Week 6: Effect Modification and CATE

Slides

Date: 1 Apr 2026

Required reading

  • Hernán & Robins (2025), chapters 4-5. link

Optional reading

Key concepts for assessment

  • Causal estimand versus statistical estimand
  • Interaction (joint interventions)
  • Effect modification (one intervention, subgroup contrasts)
  • CATE $\tau(x)$ and estimated CATE $\hat{\tau}(x)$
  • Why statistical interaction terms do not automatically imply causal effect modification

Week 5 defined the average treatment effect (ATE) and the assumptions required to estimate it from a well-defined intervention at a clear time zero. An average, though, can hide meaningful variation. This week extends the framework from "does the intervention work on average?" to "for whom does it work more, or less?"

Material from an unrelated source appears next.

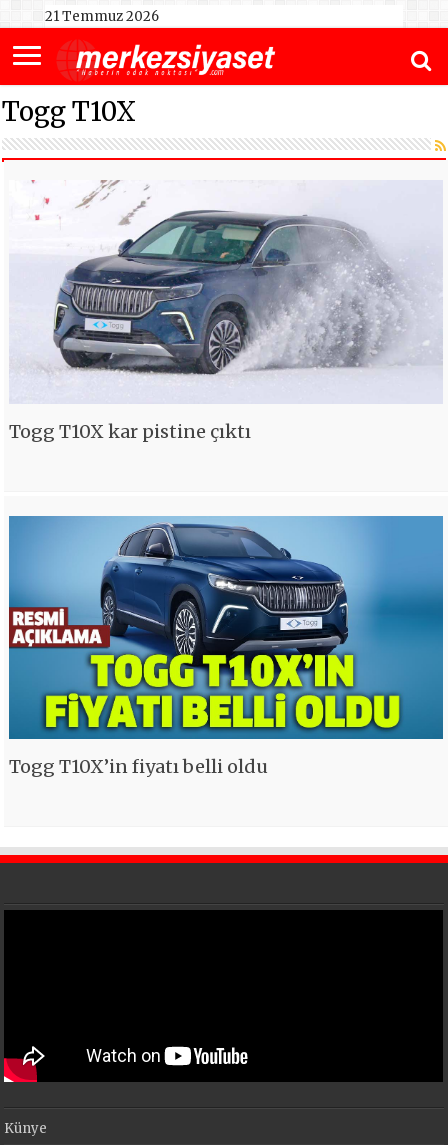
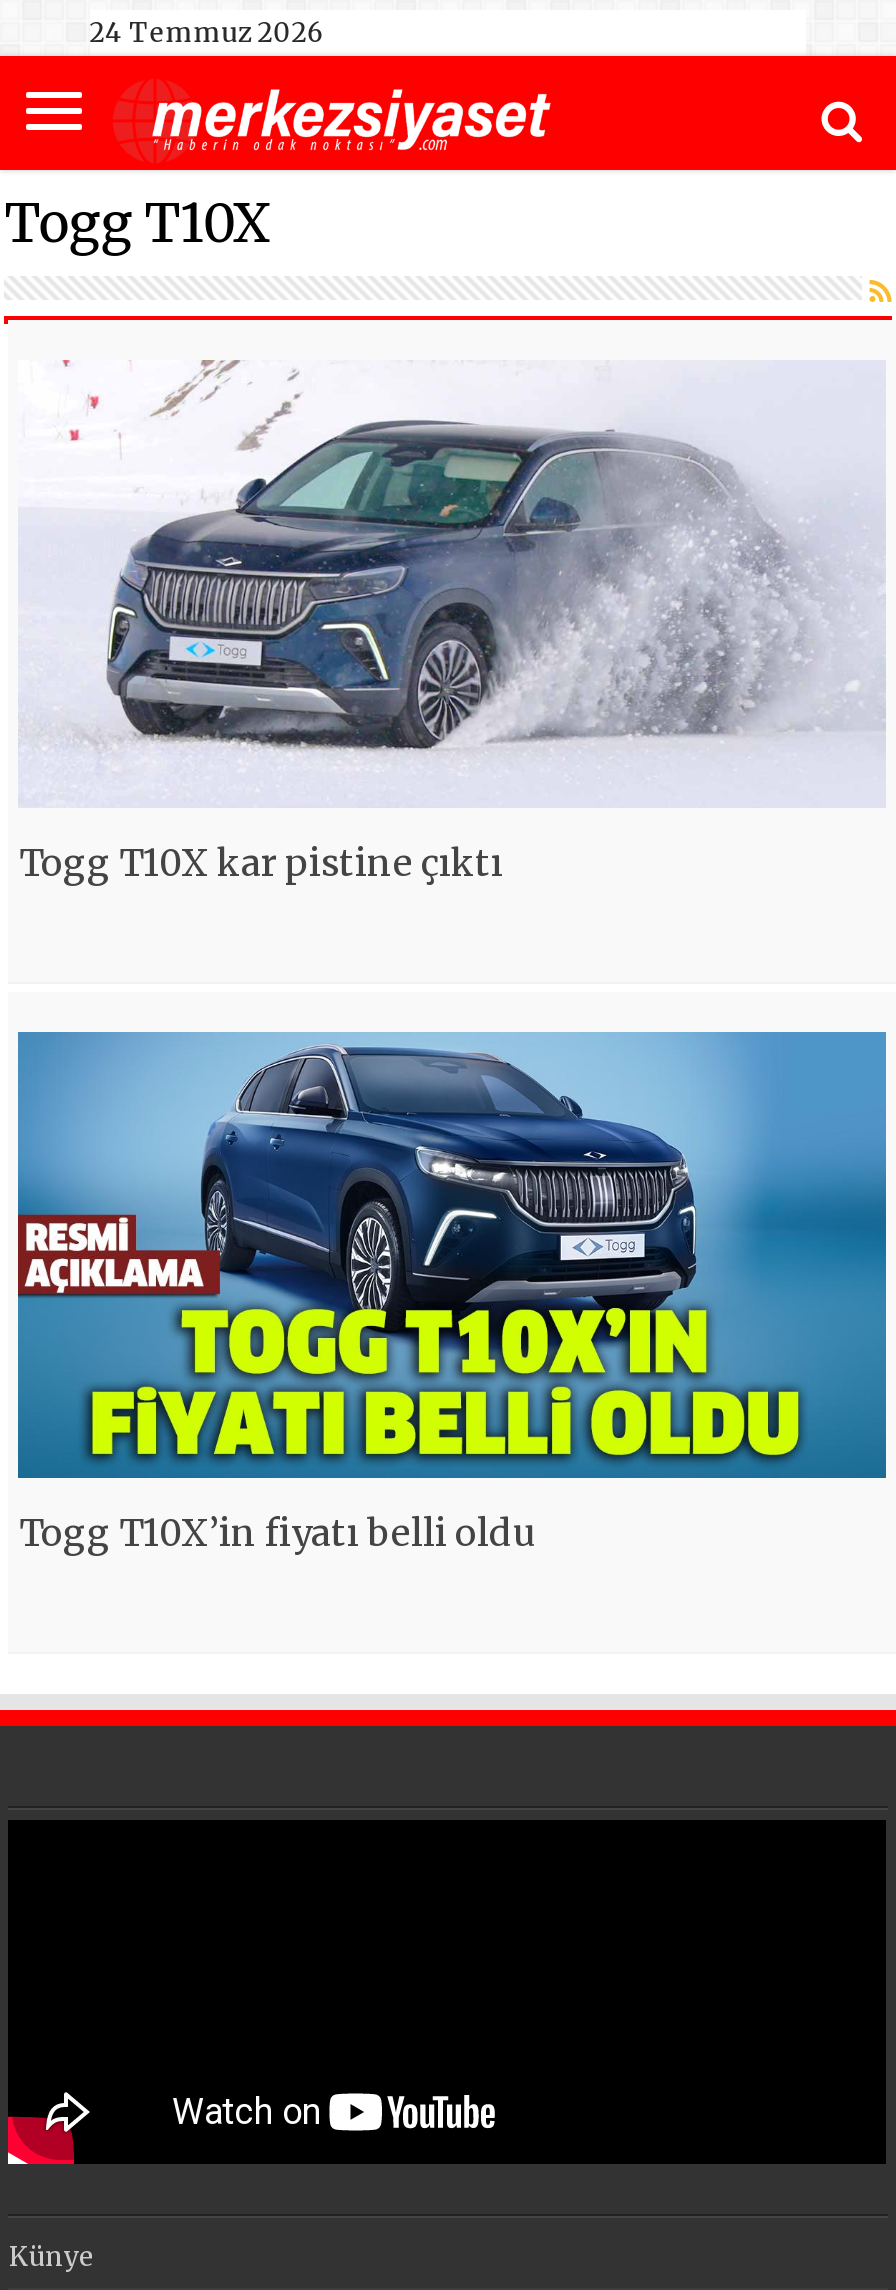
- 21 Temmuz 2026
+ 24 Temmuz 2026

The main difficulty this week is vocabulary. Psychology often uses "interaction", "moderation", "heterogeneity", and "personalised effects" as if they were interchangeable. They are not.

Seminar

Motivating example

A randomised exercise programme lowers blood pressure by 3 mmHg on average. That average can hide meaningful variation. Some participants improve a lot, while others barely change. If we only report the ATE, we can miss the information needed for treatment and policy decisions.

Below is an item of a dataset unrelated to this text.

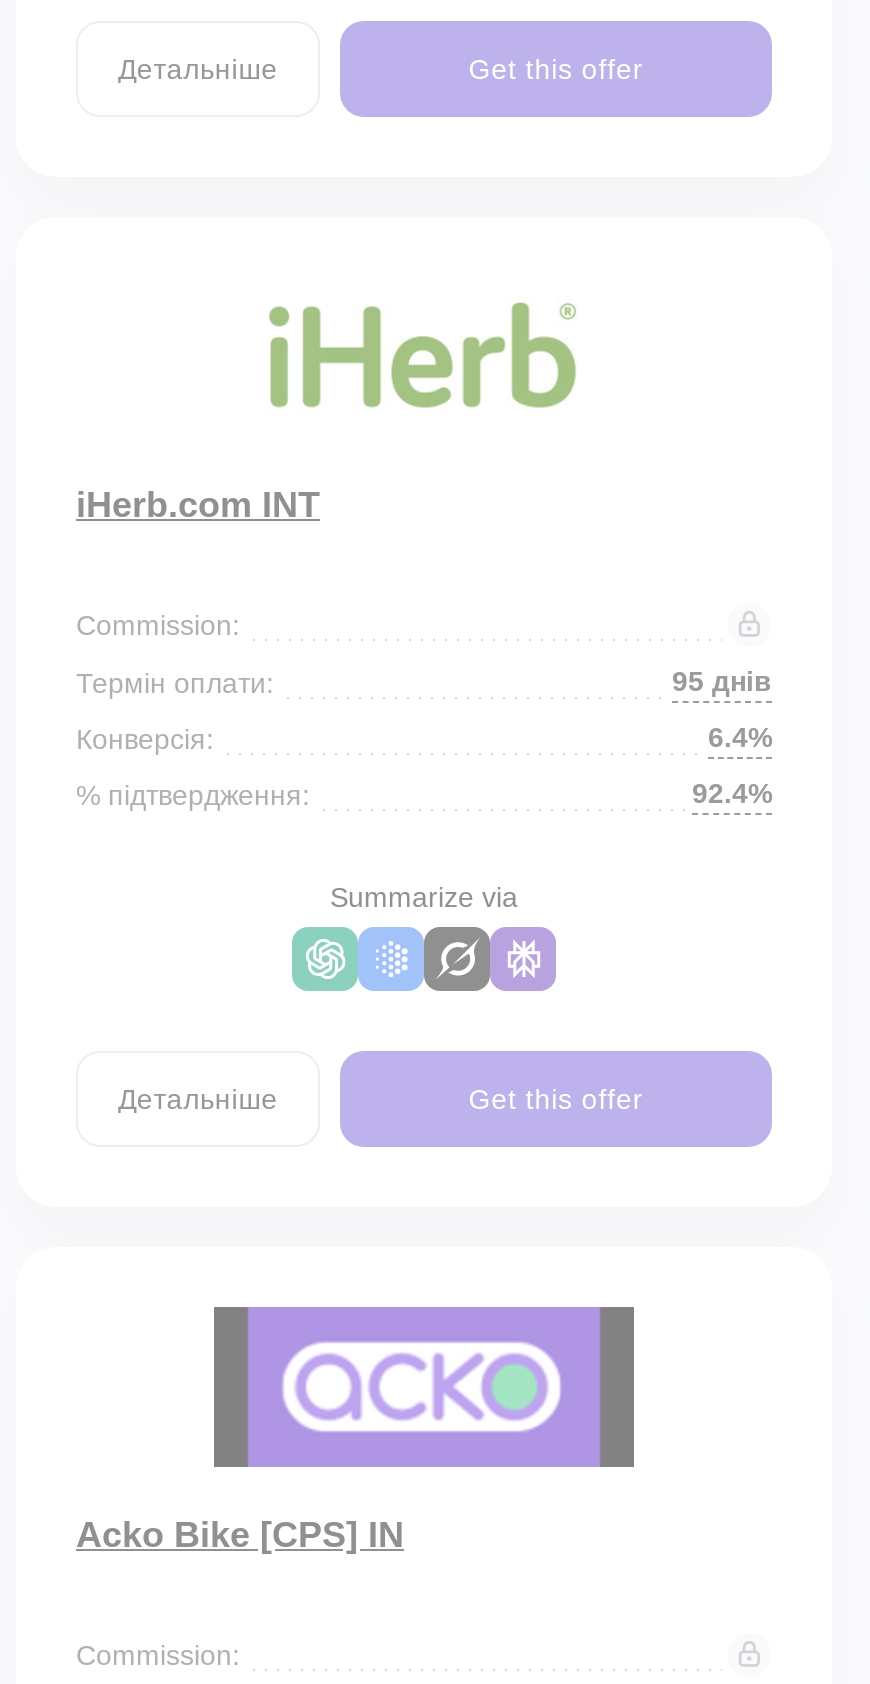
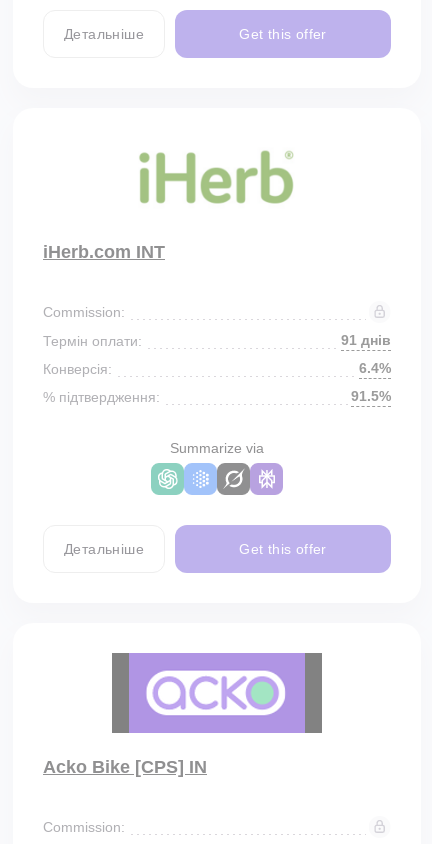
- 95 днів
+ 91 днів

- 92.4%
+ 91.5%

A simple map for this week

Keep these four ideas separate from the start.

Four ideas to keep separate

  • Interaction: the joint effect of two interventions.
  • Effect modification: variation in the effect of one intervention across subgroups.
  • Regression product term: a feature of a statistical model, such as $A \times G$.
  • CATE: the subgroup-level causal contrast, $\tau(x)$.

Rule of thumb

If you cannot write the estimand as $\mathbb{E}[Y(1) - Y(0) \mid X = x]$ for baseline $X$ measured at time zero, you are not estimating a CATE.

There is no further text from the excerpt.